Майкл и человек зловещего вида в темной простой одежде быстро следовали за ней, на ходу обмениваясь отрывистыми фразами.
Громкие, захлебывающиеся рыдания Беатрис гулко раздавались над водой. Высокие каблуки ее туфель увязали в мягком грунте лужайки, но она упорно продвигалась вперед.
— Беа, что случилось?
Мона вскочила на ноги.
То же сделала Роуан, внимательно всматриваясь в приближающуюся фигуру.
Беатрис бросилась к ней прямо по траве. Она неловко подвернула ногу, едва не упала, но сумела удержать равновесие и тут же без посторонней помощи выпрямилась.
Моне стало ясно, что бежала она именно к Роуан.
— Они сделали это, Роуан! — задыхаясь, выкрикнула Беа. — Они убили его! Прямо на моих глазах! Машина выскочила на тротуар. Они убили его. Я видела это собственными глазами.
Мона кинулась вперед, чтобы поддержать Беатрис. А та обняла Мону левой рукой и едва не задушила ее поцелуями, одновременно другой рукой обхватив Роуан и прижимая ее к себе.
Роуан в свою очередь заключила Беа в объятия.
— Беа, кого они убили? Кто убил? — срывающимся голосом спрашивала Мона. — Уж не Эрона ли ты имеешь в виду?
— Да…— ответила Беа, неистово кивая.
Голос ее сел и охрип от слез. Расслышать и понять что-либо было сложно. Она продолжала кивать головой, в то время как Роуан и Мона поддерживали ее с обеих сторон.
— Эрон… Они убили его… Я видела… Машина вылетела на тротуар на Сент-Чарльз-авеню. Я предложила ему ехать сюда вместе со мной, но он отказался — хотел пройтись пешком. Машина намеренно ударила его. Она проехала по нему три раза!
Едва подошедший Майкл обнял ее, Беа, словно теряя сознание, осела на землю. Майкл помог ей встать, крепко прижал к себе, и она с рыданиями припала к его груди. Волосы упали ей на глаза, а безвольно раскинутые в стороны руки трепетали словно крылья птицы, не знающей, куда опуститься, и из последних сил пытающейся удержаться в воздухе.
Человек в зловещем темном одеянии оказался полицейским — Мона увидела револьвер в наплечной кобуре, — американцем китайского происхождения с мягким выразительным лицом
— Глубоко сожалею, — произнес он с отчетливым новоорлеанским акцентом. Моне еще не доводилось слышать такой выговор из уст человека со столь явно выраженной азиатской внешностью.

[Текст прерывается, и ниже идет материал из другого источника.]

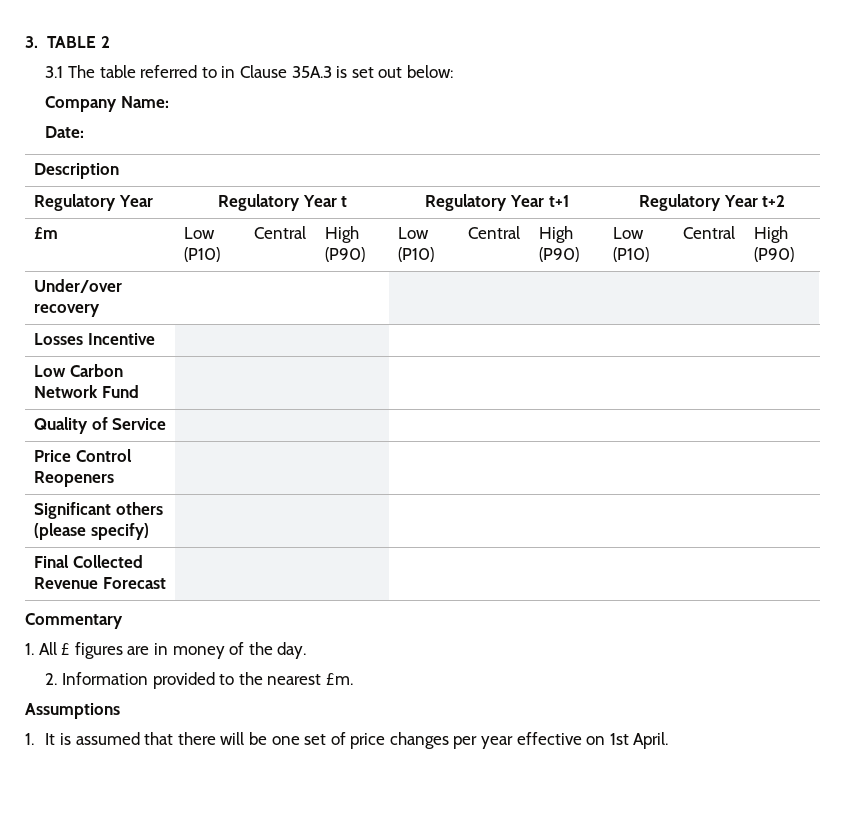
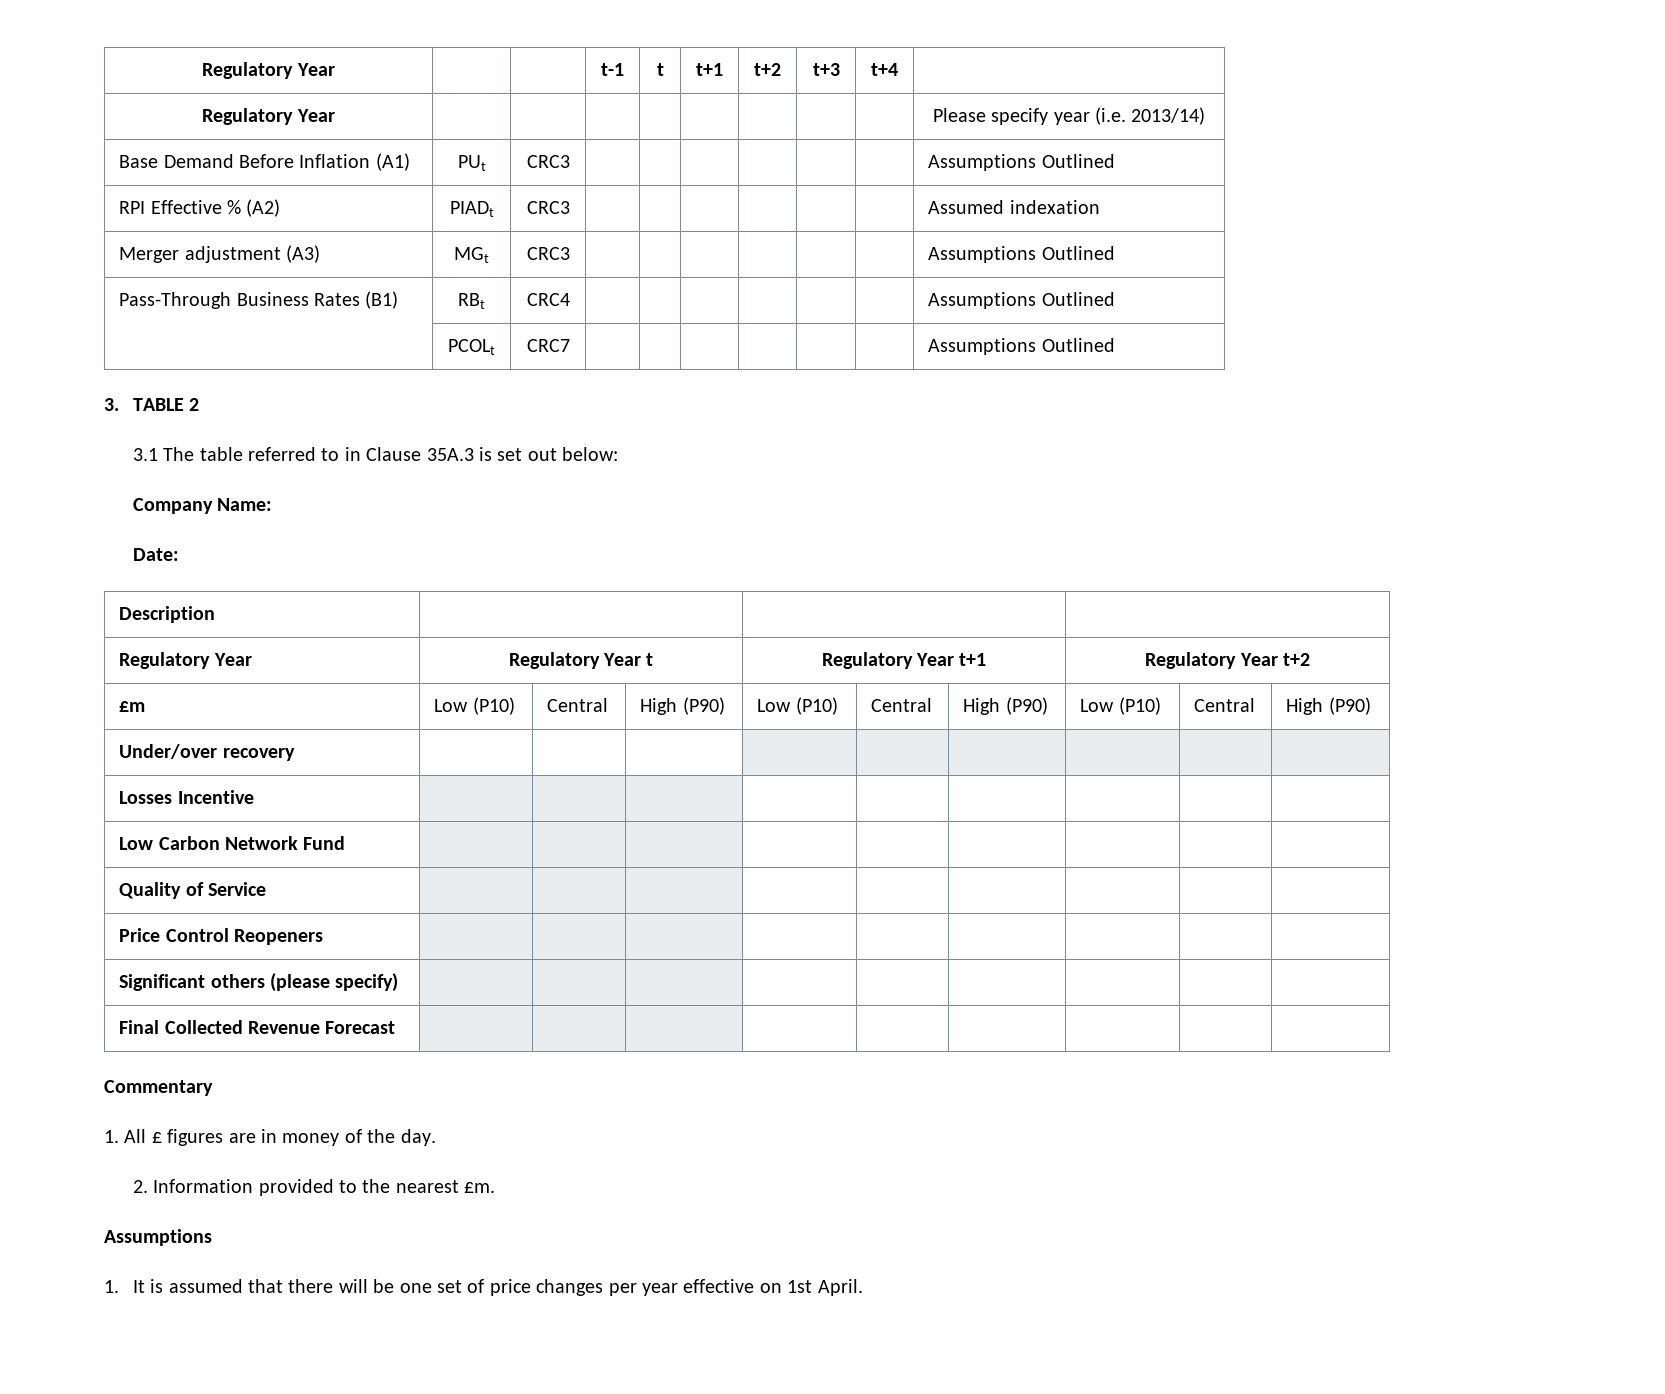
+ Regulatory Year | | | t-1 | t | t+1 | t+2 | t+3 | t+4 |
+ Regulatory Year | | | | | | | | | Please specify year (i.e. 2013/14)
+ Base Demand Before Inflation (A1) | PUt | CRC3 | | | | | | | Assumptions Outlined
+ RPI Effective % (A2) | PIADt | CRC3 | | | | | | | Assumed indexation
+ Merger adjustment (A3) | MGt | CRC3 | | | | | | | Assumptions Outlined
+ Pass-Through Business Rates (B1) | RBt | CRC4 | | | | | | | Assumptions Outlined
+ | PCOLt | CRC7 | | | | | | | Assumptions Outlined

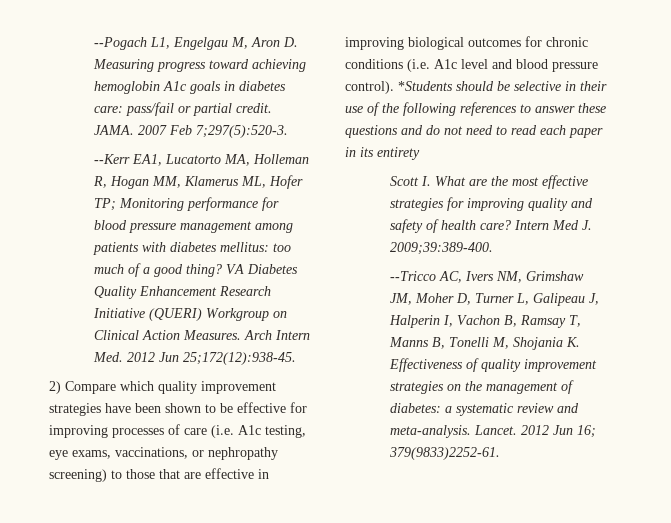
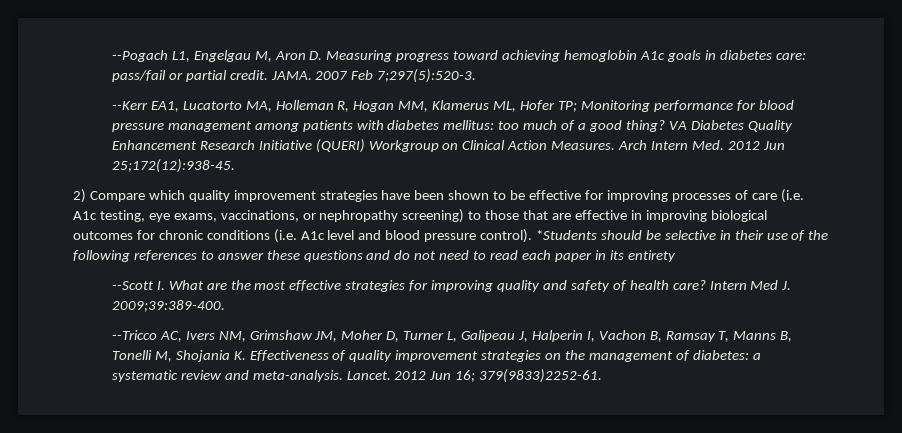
- Scott I. What are the most effective strategies for improving quality and safety of health care?
+ --Scott I. What are the most effective strategies for improving quality and safety of health care?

— Они убили его? — спросила Мона шепотом, переводя взгляд с полицейского на Майкла, утешавшего Беа поцелуями и нежным поглаживанием по голове.
За всю свою жизнь Моне не приходилось видеть Беа столь отчаянно рыдающей. Неожиданно в голову ей пришла мысль, что Юрий, вероятнее всего, уже погиб. И Эрон мертв. Возможно, всем им тоже грозит опасность. Это было ужасно, невыразимо ужасно, и больше всего — для Беа
Роуан спокойно разговаривала с полицейским. Голос ее по-прежнему оставался хриплым и звучал едва слышно — виной тому было крайнее смятение от переполнявших душу эмоций.
— Я должна увидеть тело, — сказала Роуан. — Вы можете провести меня к нему? Я врач и должна осмотреть его. Подождите — я только переоденусь. Это не займет много времени.
Трудно описать словами, до какой степени был поражен всем происходящим Майкл и в какое изумление пришла Мона. И все-таки тот факт, что Роуан заговорила, нельзя было назвать неожиданным. Ведь эта противная Мэри-Джейн предсказала именно такой ход событий.
Слава Господу, что Роуан сейчас не сидит под деревом — равнодушная и безмолвная! Слава Господу, она снова с ними!
Не важно, что она сейчас чрезмерно худа, не важно, что хрипота никак не желает уходить из ее голоса Глаза ее совершенно ясны. Не обращая внимания на исполненную заботы реплику полицейского о том, что не следовало бы ей осматривать тело, ибо несчастный случай — он и есть несчастный случай, Роуан поспешила прочь.